A. Field of the Invention
The present invention is a set of computational tools that facilitate the integration of multifunction computer systems and multiple computer languages. The present invention significantly decreases the programming efforts necessary to integrate conventionally incompatible systems. The invention is a meta-interpreter that makes it possible to automatically produce and understand programs and command messages. The present invention also allows the user to manipulate non-compatible programming languages. Once interpreters for different machines and human languages have been constructed, they can be linked together into a system of interpreters. This complex system can be used to make intelligent decisions for system wide actions, planning and diagnostic recovery by parsing meaning from incoming messages, maintaining a global model of the states of the system and finally producing outgoing messages in the appropriate language to control the system.
More specifically, the present invention is directed to an interpreter capable of analyzing a message in any language, whether it is an artificial language or a natural human language, and produce some action based on the interpreted message. The action can be as simple as updating a table or as complex as translating the message into another language either natural or artificial. The interpreter also has the capability of making decisions based on multiple messages and implementing those decisions in the form of some action or producing a program to run a robot. The data structure of the invention allows the representation of all user programs and data in a table format which allows programs to be the object of traditional database operations.

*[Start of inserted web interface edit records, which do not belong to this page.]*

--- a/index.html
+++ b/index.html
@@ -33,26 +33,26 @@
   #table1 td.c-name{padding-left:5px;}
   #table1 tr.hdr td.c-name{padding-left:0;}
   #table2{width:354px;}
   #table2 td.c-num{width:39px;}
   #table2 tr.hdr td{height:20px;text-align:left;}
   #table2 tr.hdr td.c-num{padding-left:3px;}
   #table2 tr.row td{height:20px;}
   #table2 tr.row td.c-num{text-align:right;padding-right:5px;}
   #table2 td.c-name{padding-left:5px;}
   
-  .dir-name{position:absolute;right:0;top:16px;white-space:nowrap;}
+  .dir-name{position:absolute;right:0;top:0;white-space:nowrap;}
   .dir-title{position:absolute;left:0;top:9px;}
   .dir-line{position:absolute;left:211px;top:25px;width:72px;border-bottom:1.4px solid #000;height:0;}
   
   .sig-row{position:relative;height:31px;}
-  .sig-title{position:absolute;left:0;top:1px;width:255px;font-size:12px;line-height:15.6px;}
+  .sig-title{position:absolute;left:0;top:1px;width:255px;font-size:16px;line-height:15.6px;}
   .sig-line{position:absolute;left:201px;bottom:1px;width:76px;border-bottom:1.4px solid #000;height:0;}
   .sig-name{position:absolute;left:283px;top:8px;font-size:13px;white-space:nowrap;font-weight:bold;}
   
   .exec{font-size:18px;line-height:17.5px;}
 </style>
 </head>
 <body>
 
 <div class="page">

B. Description of the Related Art
The expectations triggered by advanced robotic systems peaked with visions of increased productivity and quality. Much to everyone's disappointment, these expectations have still not been realized. It has turned out that advanced stand-alone machines were not enough to increase productivity, and integrating large systems has been prohibitively expensive. What is worse, the few projects that were undertaken took inordinate amounts of engineering time: 50 man years has not been the worst case. Most of this time has been spent by engineers trying to put round plugs into square sockets because some machines were not designed to allow any communication, while in others the feedback system did not allow for consistent results, and all were programmed using different languages or modifications of the same language that created incompatibility problems.
One attempt at solving the communication problem has been a multi-vendor initiative to standardize the communication protocols between computational components in the manufacturing environment called Manufacturing Automation Protocol (MAP). This is an effort to standardize the interconnection of equipment from the communication medium all the way up to a complex message passing scheme that would allow for file transfers and other application dependent tasks within a multi-vendor network. The MAP effort offers a standardized approach for transferring messages within a network of machines but does not provide any intelligent understanding of these messages.
An interpreter is one way of understanding messages. Computer language interpreters convert a message in the computer language into a form which can then be executed by the machine, however, such interpreters are specifically geared to the target machine and the source language.
FIG. 1A illustrates a prior art procedural approach to interpreting messages in computer languages such as Fortran and Basic. First, the message is divided into tokens based on a syntax, the tokens are compared to a dictionary containing the legal words of the system and then the tokens are output by the lexical analysis stage 2 to a parsing stage 4. The parsing stage 4 produces a parse tree which analyzes the message in terms of the system's grammar. An example of a parse tree 6 for the equation a=(b+c)*d is illustrated in FIG. 1B. The parse tree is then used by a semantic checking stage 8 which attaches meaning to the message. The next stage can be one of two types depending on the language being implemented. The message can be applied to a compiler 10 which produces executable code in the target machine language or the message can be applied to an interpreter 12 which essentially executes a subroutine call that immediately carries out the desired action, such as occurs in Basic.
Prior Art procedural languages and interpreters are designed for a single processor with a single memory resulting in a bottleneck impeding the flow of instructions because each instruction is expected to go through the processor in turn. Interpreters, for example, a Basic interpreter, deduce the state of the system from the content of previous messages, such that new messages can act on information provided by previous messages. Basic can only maintain status and build action plans by modifying data.
In contrast, a non-procedural language describes an algorithm in such a way as to make the order of program statements unimportant. A non-procedural interpreter should be able to direct flow of high level instructions as they are needed. A non-procedural interpreter, if supplied with artificial intelligence features, should be able to modify not only status and data but the programs themselves. An intelligent non-procedural interpreter, if given multiple language understanding capability, should be able to understand and generate programs and messages in any language desired.